Thursday 5 September 2013 9:11 pm

Carney snubbed as UK debt costs soar

THE COST of the British government’s 10-year debt spiked to a two-year high yesterday, as markets read into fresh signs from the US and UK that easy money could start drying up sooner than expected.

The rising price of the government’s borrowing pours more cold water on Bank of England governor Mark Carney’s plan to hold interest rates at their current historic low for around three more years, as investors bet that rates will rise earlier than planned.

Yields on the Treasury’s 10-year gilts climbed 0.13 percentage points to  3.01 per cent yesterday, breaking through the three per cent mark for the first time since July 2011.

Five-year yields also rose, up 0.15 percentage points to 1.79 per cent.

The spikes came after more upbeat US economic data increased uncertainty over the Fed’s future monetary policy. Applications for unemployment benefit in the US in the week to the end of August fell to 323,000, from 332,000, beating expectations.
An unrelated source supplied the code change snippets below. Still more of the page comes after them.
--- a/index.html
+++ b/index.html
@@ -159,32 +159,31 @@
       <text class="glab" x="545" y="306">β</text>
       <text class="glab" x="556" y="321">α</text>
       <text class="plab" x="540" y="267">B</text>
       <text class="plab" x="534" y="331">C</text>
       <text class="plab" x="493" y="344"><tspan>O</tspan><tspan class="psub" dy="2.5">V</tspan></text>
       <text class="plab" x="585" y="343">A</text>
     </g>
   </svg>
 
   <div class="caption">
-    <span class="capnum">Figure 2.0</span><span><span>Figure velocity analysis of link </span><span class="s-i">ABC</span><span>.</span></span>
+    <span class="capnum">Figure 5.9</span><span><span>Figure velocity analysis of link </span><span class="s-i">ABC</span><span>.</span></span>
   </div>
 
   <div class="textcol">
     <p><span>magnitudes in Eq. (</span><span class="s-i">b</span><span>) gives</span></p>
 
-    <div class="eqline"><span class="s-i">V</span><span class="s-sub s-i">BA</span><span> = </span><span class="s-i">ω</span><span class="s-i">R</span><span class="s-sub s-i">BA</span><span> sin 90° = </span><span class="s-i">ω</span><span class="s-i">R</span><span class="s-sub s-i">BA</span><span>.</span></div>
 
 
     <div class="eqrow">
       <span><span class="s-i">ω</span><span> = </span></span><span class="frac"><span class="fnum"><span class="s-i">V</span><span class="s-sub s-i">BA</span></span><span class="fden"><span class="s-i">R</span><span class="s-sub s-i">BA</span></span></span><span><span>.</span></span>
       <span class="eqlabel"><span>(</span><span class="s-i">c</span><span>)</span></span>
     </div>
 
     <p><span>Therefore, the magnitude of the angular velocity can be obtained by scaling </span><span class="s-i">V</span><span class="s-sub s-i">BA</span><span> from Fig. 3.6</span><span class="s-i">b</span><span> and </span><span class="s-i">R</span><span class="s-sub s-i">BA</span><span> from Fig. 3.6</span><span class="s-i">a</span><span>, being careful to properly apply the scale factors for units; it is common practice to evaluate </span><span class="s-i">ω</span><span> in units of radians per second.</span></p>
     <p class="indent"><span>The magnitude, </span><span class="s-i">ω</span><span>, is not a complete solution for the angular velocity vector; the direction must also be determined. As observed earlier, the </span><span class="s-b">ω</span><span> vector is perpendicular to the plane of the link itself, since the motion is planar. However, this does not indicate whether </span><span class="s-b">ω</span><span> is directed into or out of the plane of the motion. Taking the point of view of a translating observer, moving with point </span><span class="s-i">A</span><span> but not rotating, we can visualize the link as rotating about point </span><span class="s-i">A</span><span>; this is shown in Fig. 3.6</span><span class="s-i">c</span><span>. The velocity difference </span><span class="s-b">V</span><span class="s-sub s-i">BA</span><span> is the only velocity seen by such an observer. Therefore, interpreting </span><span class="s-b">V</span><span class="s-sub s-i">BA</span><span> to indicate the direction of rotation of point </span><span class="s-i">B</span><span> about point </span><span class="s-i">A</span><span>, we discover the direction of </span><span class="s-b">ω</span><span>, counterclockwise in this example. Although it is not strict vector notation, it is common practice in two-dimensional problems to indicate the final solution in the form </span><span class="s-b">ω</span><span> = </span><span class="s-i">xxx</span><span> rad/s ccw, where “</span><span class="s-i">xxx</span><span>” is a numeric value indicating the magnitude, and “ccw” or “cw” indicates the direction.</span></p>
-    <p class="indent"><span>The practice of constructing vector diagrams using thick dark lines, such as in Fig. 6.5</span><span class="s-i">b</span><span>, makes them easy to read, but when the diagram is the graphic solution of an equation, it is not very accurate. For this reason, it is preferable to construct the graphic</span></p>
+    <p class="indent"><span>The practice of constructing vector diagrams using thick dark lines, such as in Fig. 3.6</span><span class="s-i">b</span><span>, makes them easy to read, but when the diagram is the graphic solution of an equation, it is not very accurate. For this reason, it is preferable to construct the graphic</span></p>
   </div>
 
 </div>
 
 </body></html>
Claims are now at a near-six year low, back to levels last seen in late 2007.

US 10-year yields also jumped to the three per cent mark last night, up 0.1 percentage point on the day.

Back in the UK, the Bank of England’s monetary policy committee (MPC) made no change to interest rates yesterday, sticking to its recently announced plan to keep rates low at least until unemployment falls back below seven per cent.
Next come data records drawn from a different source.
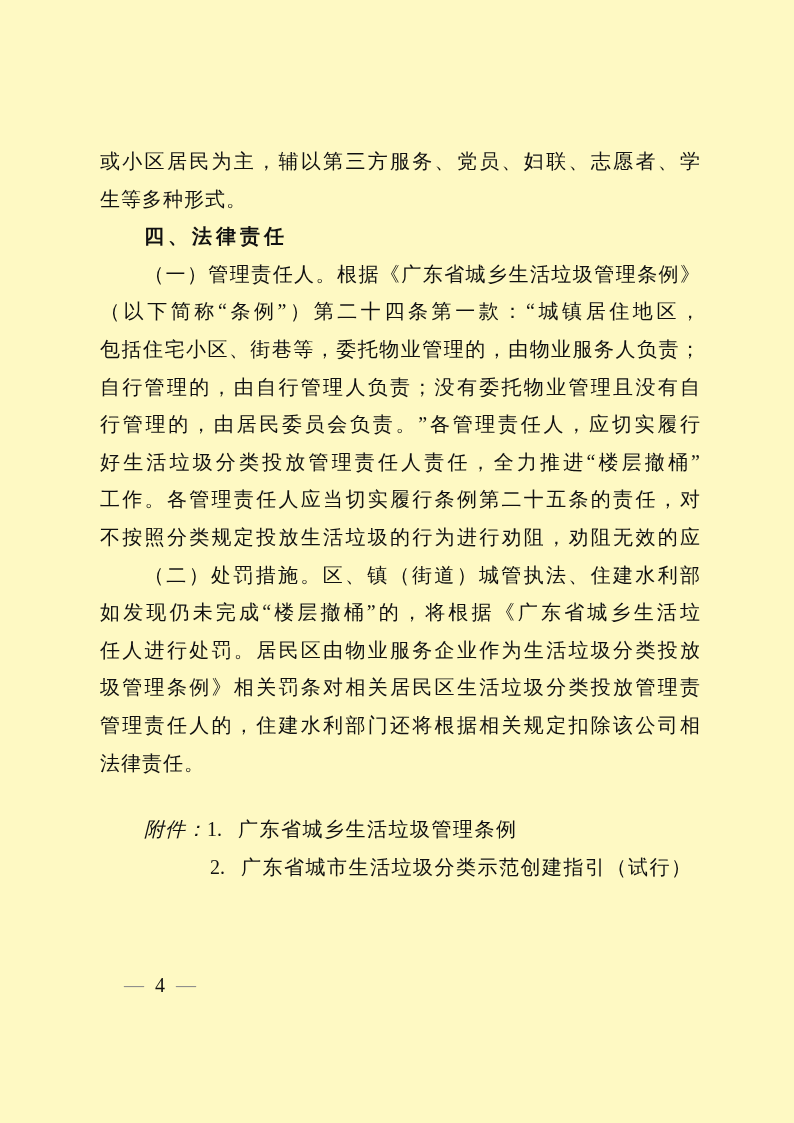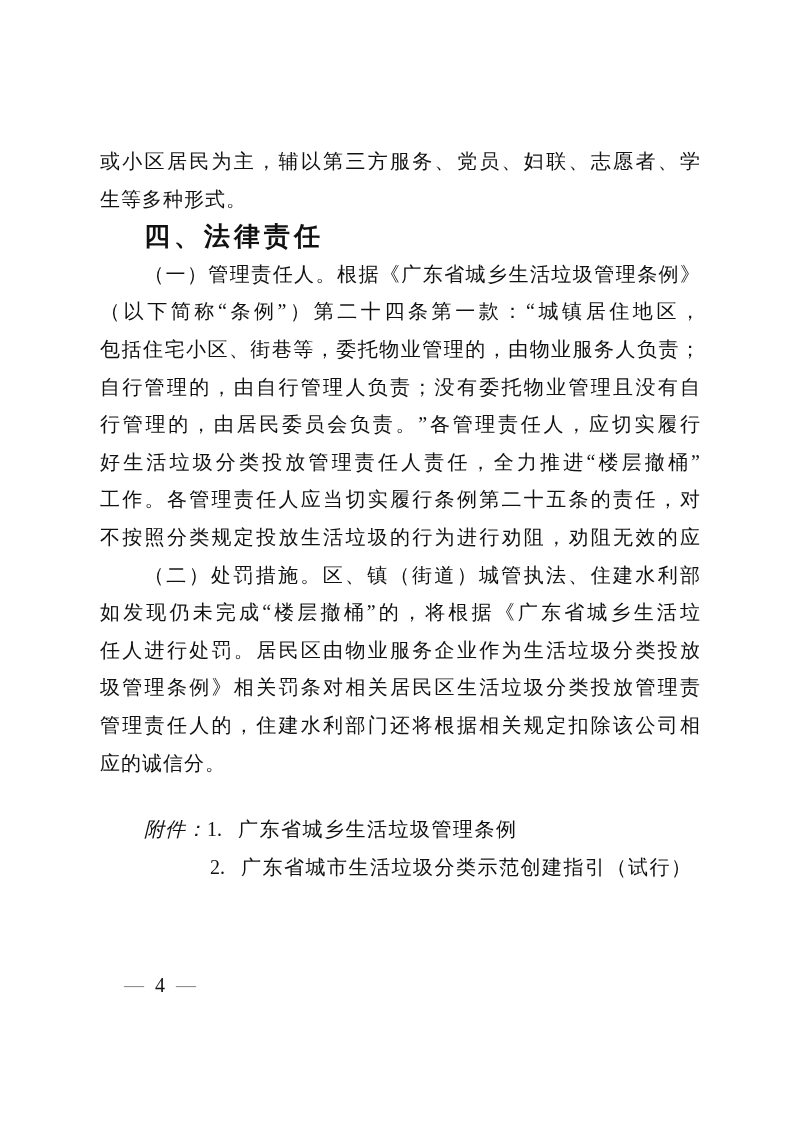--- a/index.html
+++ b/index.html
@@ -1,21 +1,21 @@
 <!DOCTYPE html>
 <html><head>
 <meta charset="utf-8">
 <style>
   html, body { margin: 0; padding: 0; background: #e8e8e8; }
   .page {
     position: relative;
     width: 794px;
     height: 1123px;
     margin: 0 auto;
-    background: #ffffff;
+    background: #fef9c3;
     overflow: hidden;
     font-family: "Liberation Serif", serif;
     color: #111111;
   }
   .content {
     position: absolute;
     left: 100px;
     top: 143px;
     width: 600px;
   }
@@ -32,21 +32,21 @@
     text-align: justify;
     text-align-last: justify;
     text-justify: inter-character;
     overflow: hidden;
   }
   .line.indent { text-indent: 44px; }
   .heading {
     font-family: Liberation Serif, serif;
     font-weight: 700;
     letter-spacing: 4px;
-    font-size: 26px;
+    font-size: 20px;
   }
   .lead {
     font-weight: 400;
     font-size: 20px;
   }
   .attachments {
     margin-top: 29px;
   }
   .att-line { padding-left: 44px; }
   .att-line.second { padding-left: 110px; }
@@ -97,21 +97,21 @@
 
 
     <div class="line jfy"><span>如发现仍未完成“楼层撤桶”的，将根据《广东省城乡生活垃</span></div>
 
     <div class="line jfy"><span>任人进行处罚。居民区由物业服务企业作为生活垃圾分类投放</span></div>
 
     <div class="line jfy"><span>圾管理条例》相关罚条对相关居民区生活垃圾分类投放管理责</span></div>
 
     <div class="line jfy"><span>管理责任人的，住建水利部门还将根据相关规定扣除该公司相</span></div>
 
-    <div class="line"><span>应的诚信分。</span></div>
+    <div class="line"><span>法律责任。</span></div>
 
     <div class="attachments">
       <div class="line att-line"><span class="att-label">附件：</span><span class="att-num">1.</span><span class="att-text">广东省城乡生活垃圾管理条例</span></div>
       <div class="line att-line second"><span class="att-num">2.</span><span class="att-text">广东省城市生活垃圾分类示范创建指引（试行）</span></div>
     </div>
 
   </div>
 
   <div class="footer">
     <span class="dash">—</span><span class="num">4</span><span class="dash">—</span>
Despite Carney’s recent insistence that the UK’s improving economic situation does not justify tightening the Bank’s policy yet, markets are still pricing in an earlier hike in rates.

Berenberg’s chief UK economist Robert Wood  commented: “We may see an avalanche of words over the next few months as policymakers give speeches explaining their position, and two or three may even vote for more asset purchases to counter the recent rises in market rate expectations. But voting for action is likely to remain a minority pursuit.”

The price of the UK’s gilts has been steadily falling since May, with the amount of interest made on government debt climbing upwards.

Yields leapt in June as discussions about when the US Fed would start to taper its quantitative easing programme began, and have been rising ever since as a steady stream of positive data has implied the UK economy is on the road to recovery.

“The MPC is increasingly facing a real dilemma, resulting from the surprisingly strong growth that the economy is currently experiencing,” said Howard Archer, chief UK economist for IHS Global Insight.

“While this robust growth is a hugely welcome development following the economy’s prolonged struggles, it is making the markets even more sceptical that the Bank of England will not raise interest rates.”

As of yesterday, £1.315 trillion of gilts are in issue, according to the UK’s debt management office, meaning that a major change in their price and yields could have serious effects for the UK economy.